-- Records for processing follows --

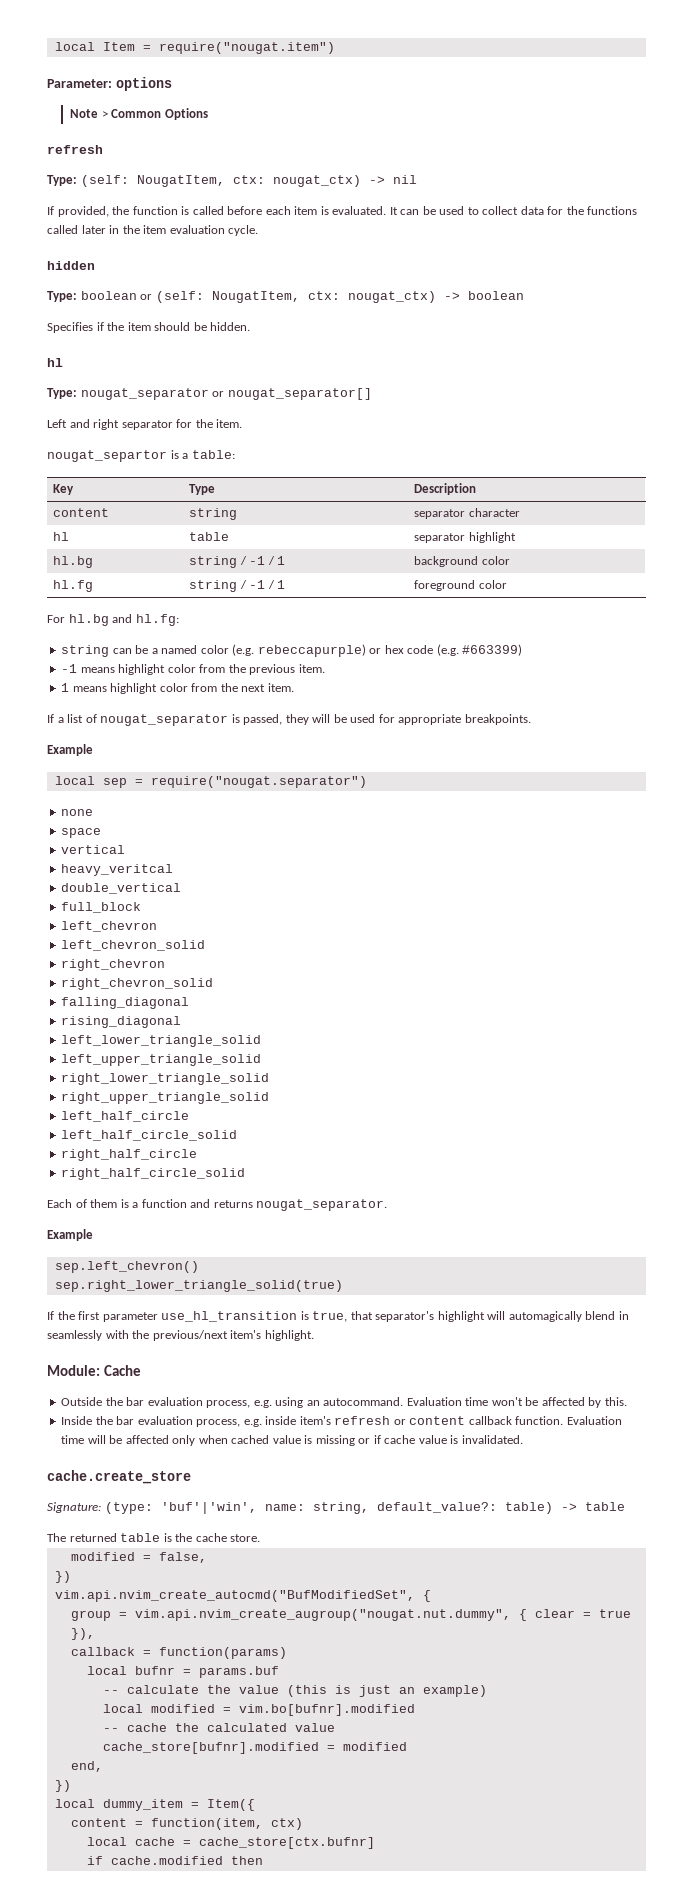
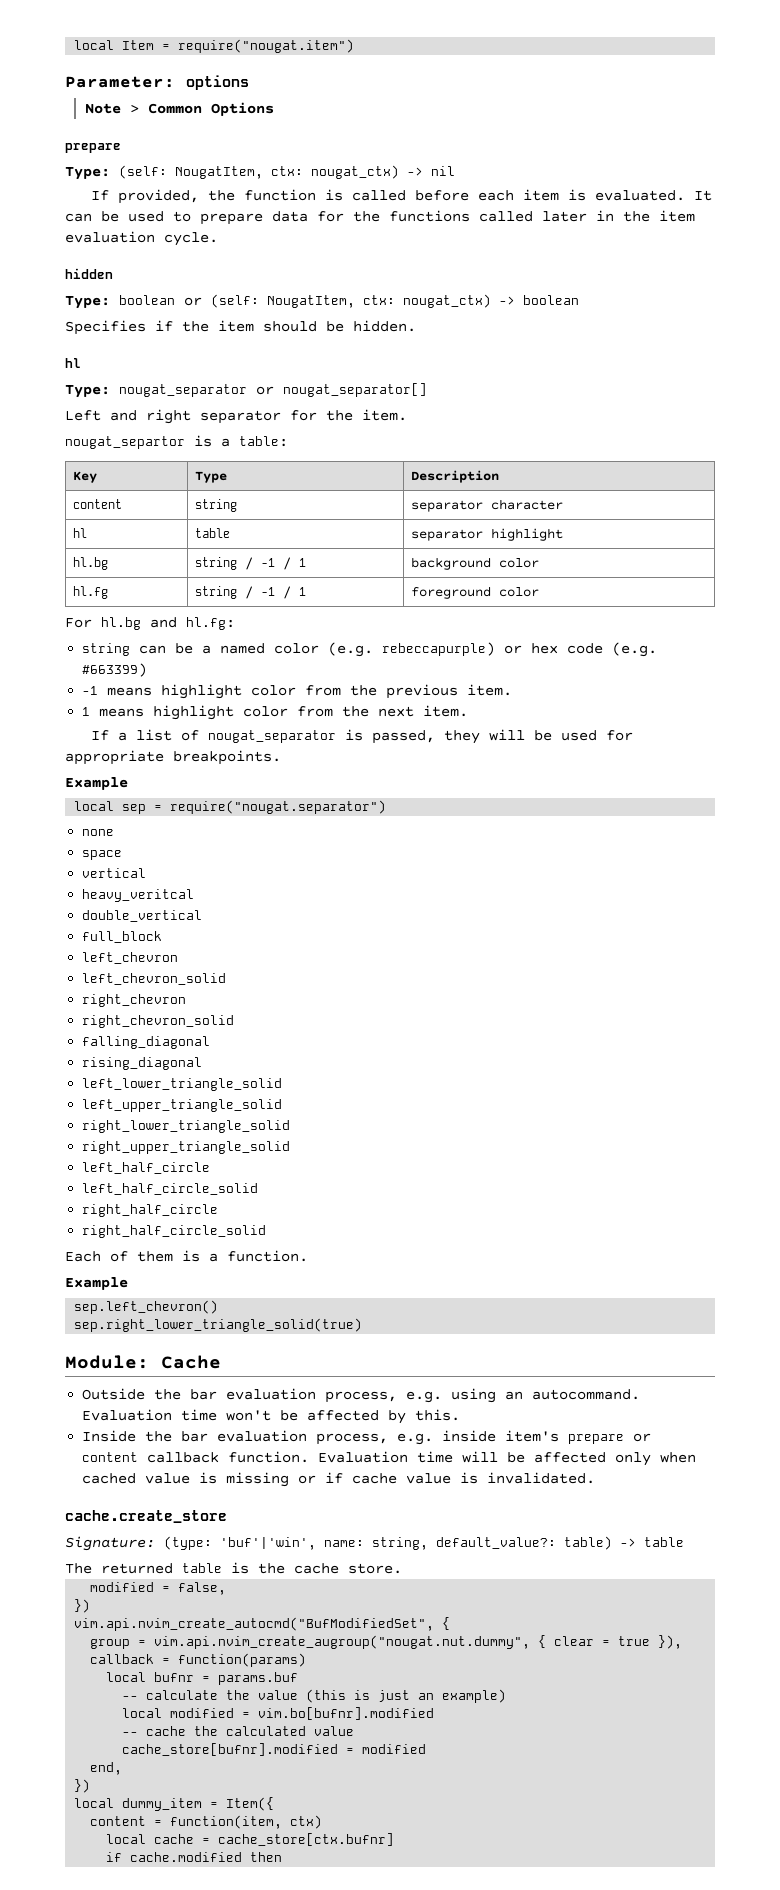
[47,145,103,154] refresh -> [65,143,121,153] prepare
[482,206,519,215] collect -> [200,213,263,225] prepare
[141,1199,388,1211] function and returns nougat_separator. -> [227,1250,308,1262] function.
[47,1311,629,1322] [47,1330,314,1341] // If the first parameter use_hl_transition is true, that separator's highlight will automagically blend in seamlessly with the previous/next item's highlight. -> (363, 1325) none
[334,1416,391,1425] refresh -> [568,1434,625,1444] prepare

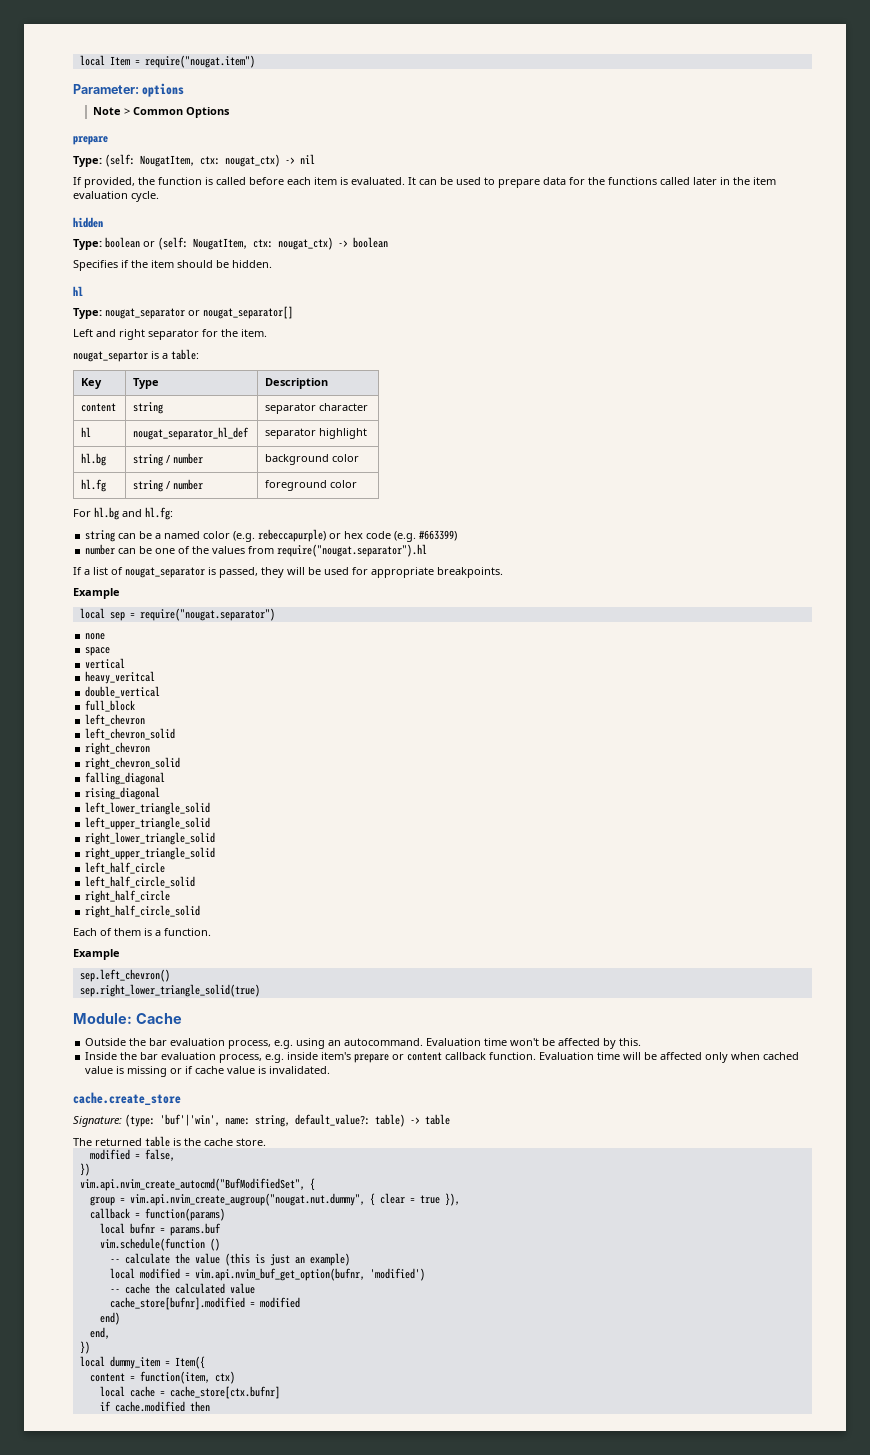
[194,528,230,538] table -> [133,427,250,440] nougat_separator_hl_def
[260,557,306,570] -1 / 1 -> [173,453,204,464] number
[260,586,306,599] -1 / 1 -> [173,479,204,490] number
[82,684,513,699] [82,705,469,720] -1 means highlight color from the previous item. // 1 means highlight color from the next item. -> [85,544,428,557] number can be one of the values from require("nougat.separator").hl
(299, 1678) none -> [99,1238,220,1251] // vim.schedule(function ()
[258,1707,435,1720] vim.bo[bufnr].modified -> [194,1268,425,1281] vim.api.nvim_buf_get_option(bufnr, 'modified')
(427, 1749) none -> [99,1312,120,1325] // end)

-- Records for processing concluded --

**Task**: Copy exactly, and copy nothing else: the lines from the start of the data above through the line that holds "[141,1199,388,1211] function and". The pictures stay out.

**Exercise response**:
[47,145,103,154] refresh -> [65,143,121,153] prepare
[482,206,519,215] collect -> [200,213,263,225] prepare
[141,1199,388,1211] function and returns nougat_separator. -> [227,1250,308,1262] function.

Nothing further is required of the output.